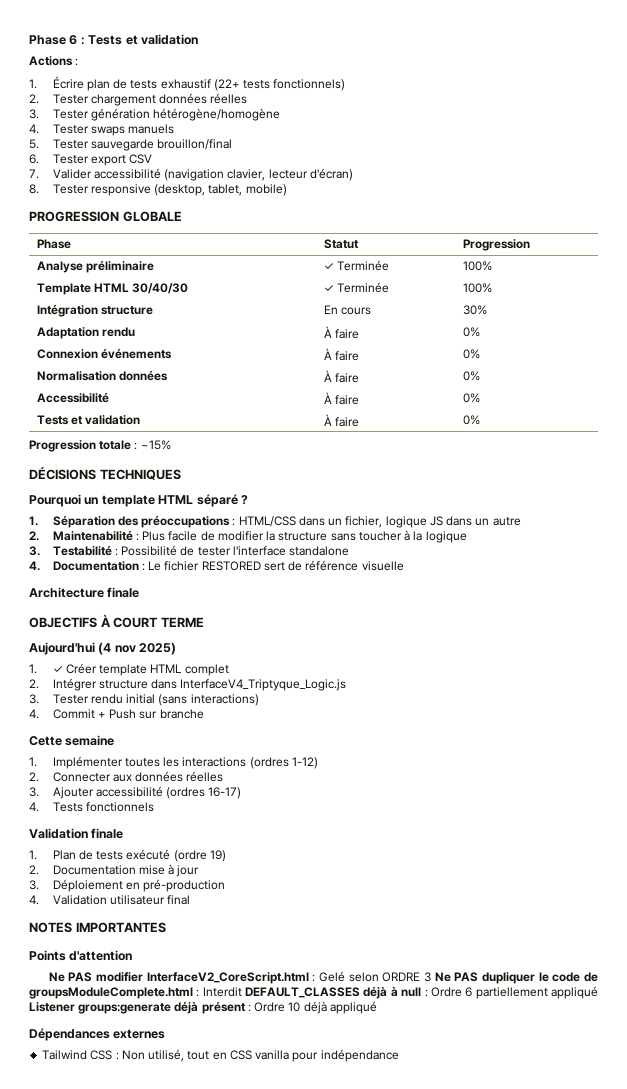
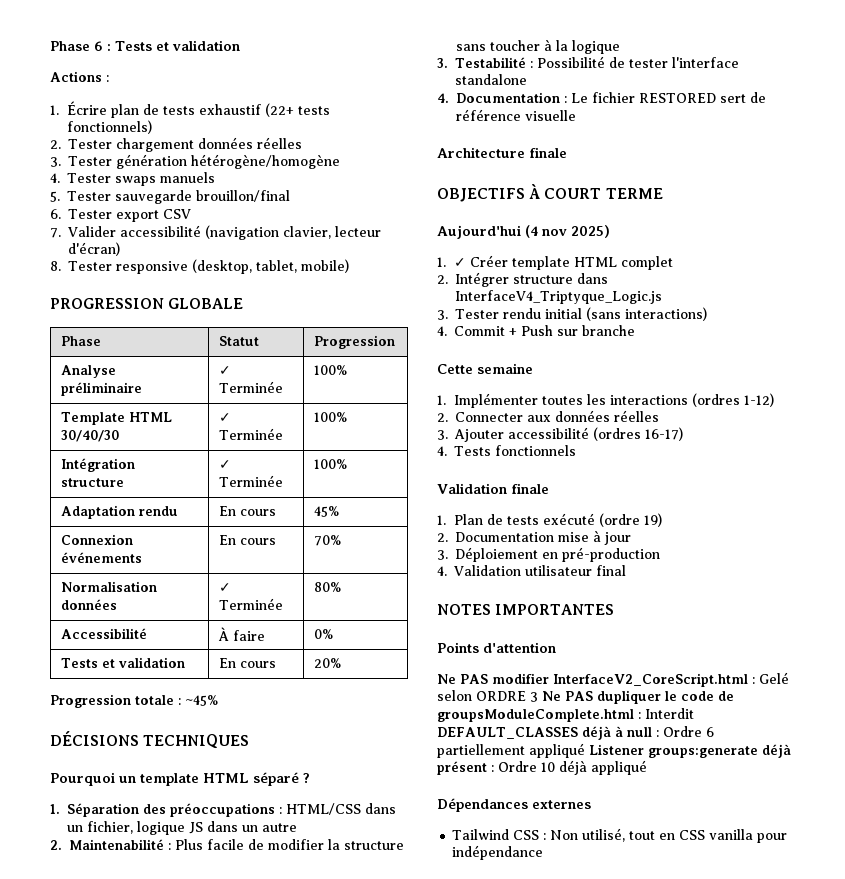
- Intégration structure | En cours | 30%
+ Intégration structure | ✓ Terminée | 100%
- Adaptation rendu | À faire | 0%
+ Adaptation rendu | En cours | 45%
- Connexion événements | À faire | 0%
+ Connexion événements | En cours | 70%
- Normalisation données | À faire | 0%
+ Normalisation données | ✓ Terminée | 80%
- Tests et validation | À faire | 0%
+ Tests et validation | En cours | 20%
- Progression totale : ~15%
+ Progression totale : ~45%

========

Where a line of the records holds the word "Normalisation", copy that line.

▸ EXERCISE ANSWER:
- Normalisation données | À faire | 0%
+ Normalisation données | ✓ Terminée | 80%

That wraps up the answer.